◆ Version difference data ◆
---

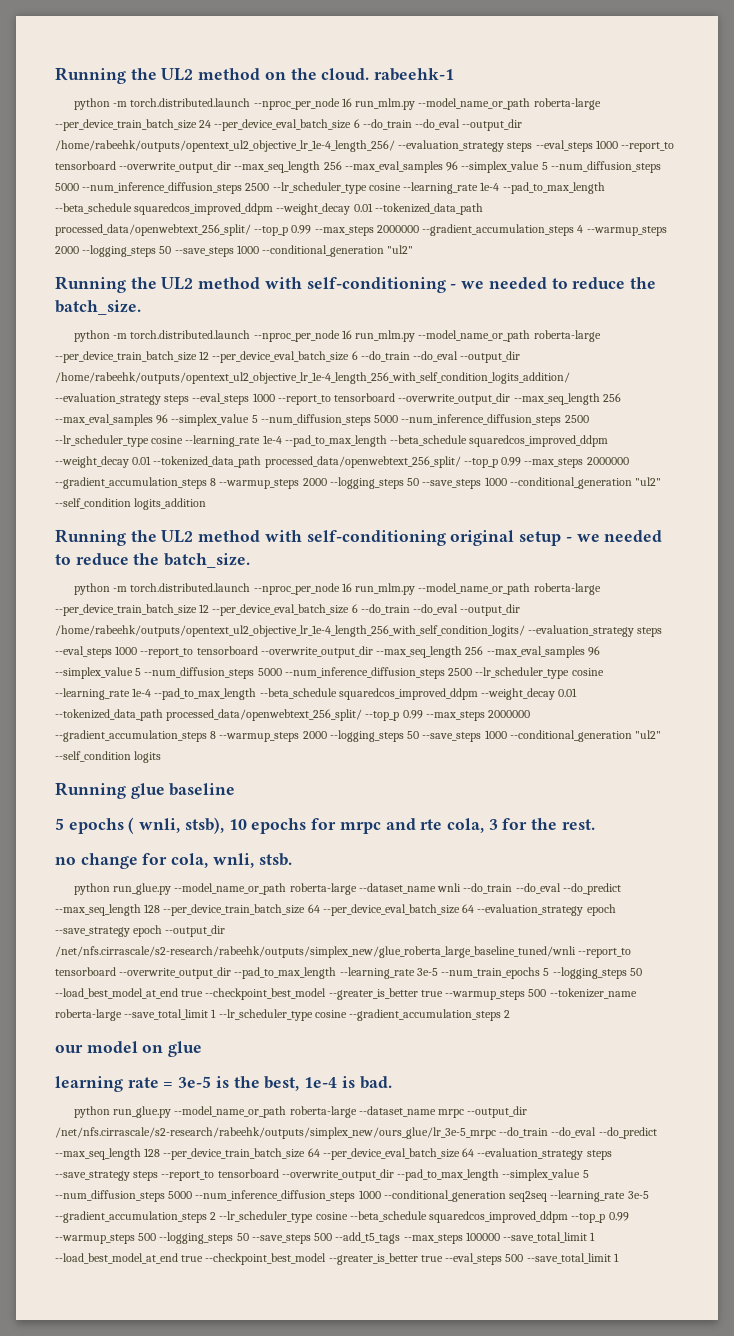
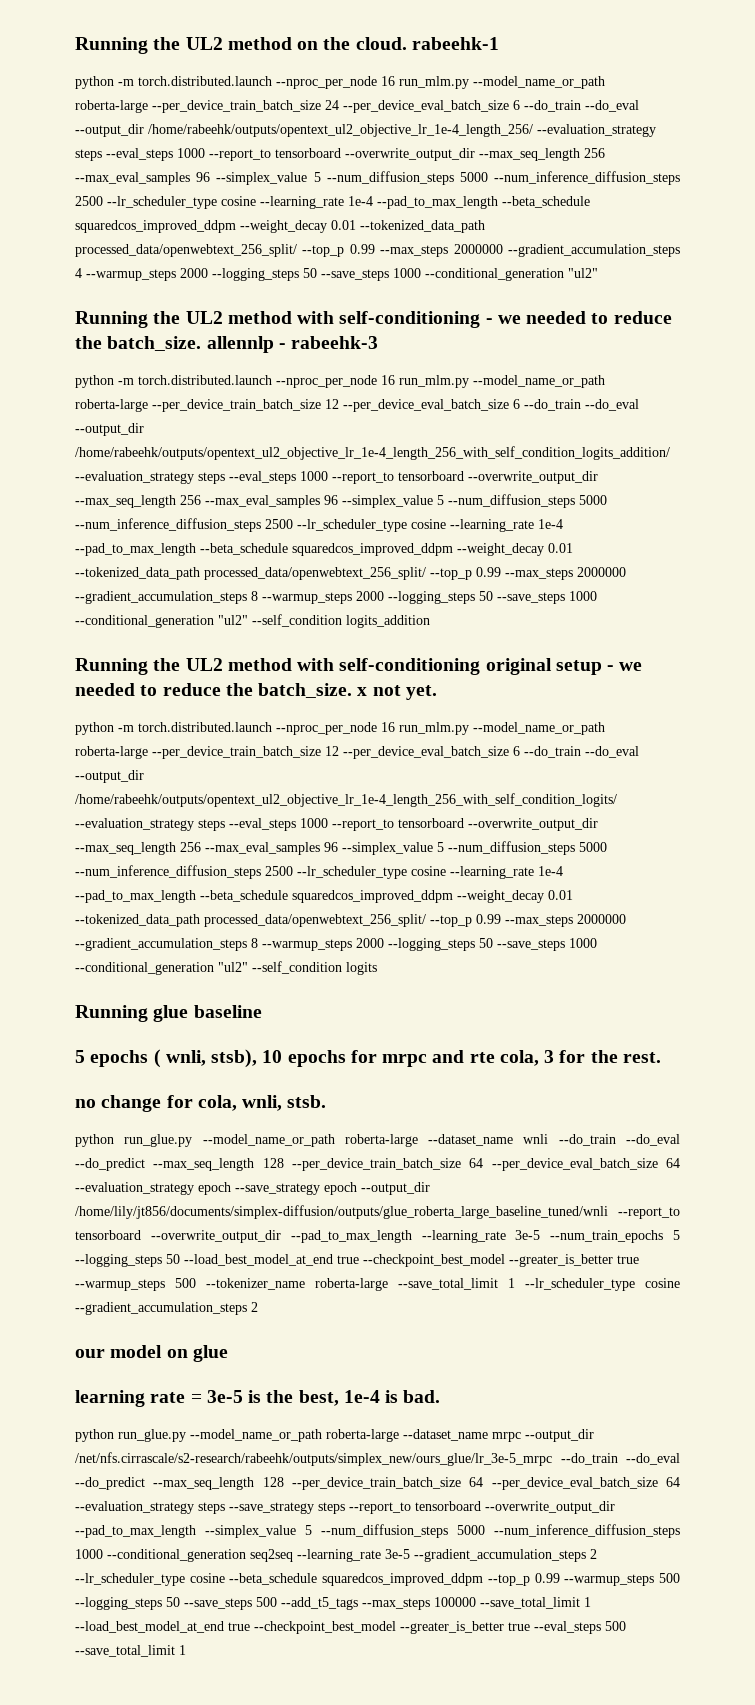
- Running the UL2 method with self-conditioning - we needed to reduce the batch_size.
+ Running the UL2 method with self-conditioning - we needed to reduce the batch_size. allennlp - rabeehk-3
- Running the UL2 method with self-conditioning original setup - we needed to reduce the batch_size.
+ Running the UL2 method with self-conditioning original setup - we needed to reduce the batch_size. x not yet.
- python run_glue.py --model_name_or_path roberta-large --dataset_name wnli --do_train --do_eval --do_predict --max_seq_length 128 --per_device_train_batch_size 64 --per_device_eval_batch_size 64 --evaluation_strategy epoch --save_strategy epoch --output_dir /net/nfs.cirrascale/s2-research/rabeehk/outputs/simplex_new/glue_roberta_large_baseline_tuned/wnli --report_to tensorboard --overwrite_output_dir --pad_to_max_length --learning_rate 3e-5 --num_train_epochs 5 --logging_steps 50 --load_best_model_at_end true --checkpoint_best_model --greater_is_better true --warmup_steps 500 --tokenizer_name roberta-large --save_total_limit 1 --lr_scheduler_type cosine --gradient_accumulation_steps 2
+ python run_glue.py --model_name_or_path roberta-large --dataset_name wnli --do_train --do_eval --do_predict --max_seq_length 128 --per_device_train_batch_size 64 --per_device_eval_batch_size 64 --evaluation_strategy epoch --save_strategy epoch --output_dir /home/lily/jt856/documents/simplex-diffusion/outputs/glue_roberta_large_baseline_tuned/wnli --report_to tensorboard --overwrite_output_dir --pad_to_max_length --learning_rate 3e-5 --num_train_epochs 5 --logging_steps 50 --load_best_model_at_end true --checkpoint_best_model --greater_is_better true --warmup_steps 500 --tokenizer_name roberta-large --save_total_limit 1 --lr_scheduler_type cosine --gradient_accumulation_steps 2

---

Exactly as they stand, retype all the entries, but omit the pictures.

- Running the UL2 method with self-conditioning - we needed to reduce the batch_size.
+ Running the UL2 method with self-conditioning - we needed to reduce the batch_size. allennlp - rabeehk-3
- Running the UL2 method with self-conditioning original setup - we needed to reduce the batch_size.
+ Running the UL2 method with self-conditioning original setup - we needed to reduce the batch_size. x not yet.
- python run_glue.py --model_name_or_path roberta-large --dataset_name wnli --do_train --do_eval --do_predict --max_seq_length 128 --per_device_train_batch_size 64 --per_device_eval_batch_size 64 --evaluation_strategy epoch --save_strategy epoch --output_dir /net/nfs.cirrascale/s2-research/rabeehk/outputs/simplex_new/glue_roberta_large_baseline_tuned/wnli --report_to tensorboard --overwrite_output_dir --pad_to_max_length --learning_rate 3e-5 --num_train_epochs 5 --logging_steps 50 --load_best_model_at_end true --checkpoint_best_model --greater_is_better true --warmup_steps 500 --tokenizer_name roberta-large --save_total_limit 1 --lr_scheduler_type cosine --gradient_accumulation_steps 2
+ python run_glue.py --model_name_or_path roberta-large --dataset_name wnli --do_train --do_eval --do_predict --max_seq_length 128 --per_device_train_batch_size 64 --per_device_eval_batch_size 64 --evaluation_strategy epoch --save_strategy epoch --output_dir /home/lily/jt856/documents/simplex-diffusion/outputs/glue_roberta_large_baseline_tuned/wnli --report_to tensorboard --overwrite_output_dir --pad_to_max_length --learning_rate 3e-5 --num_train_epochs 5 --logging_steps 50 --load_best_model_at_end true --checkpoint_best_model --greater_is_better true --warmup_steps 500 --tokenizer_name roberta-large --save_total_limit 1 --lr_scheduler_type cosine --gradient_accumulation_steps 2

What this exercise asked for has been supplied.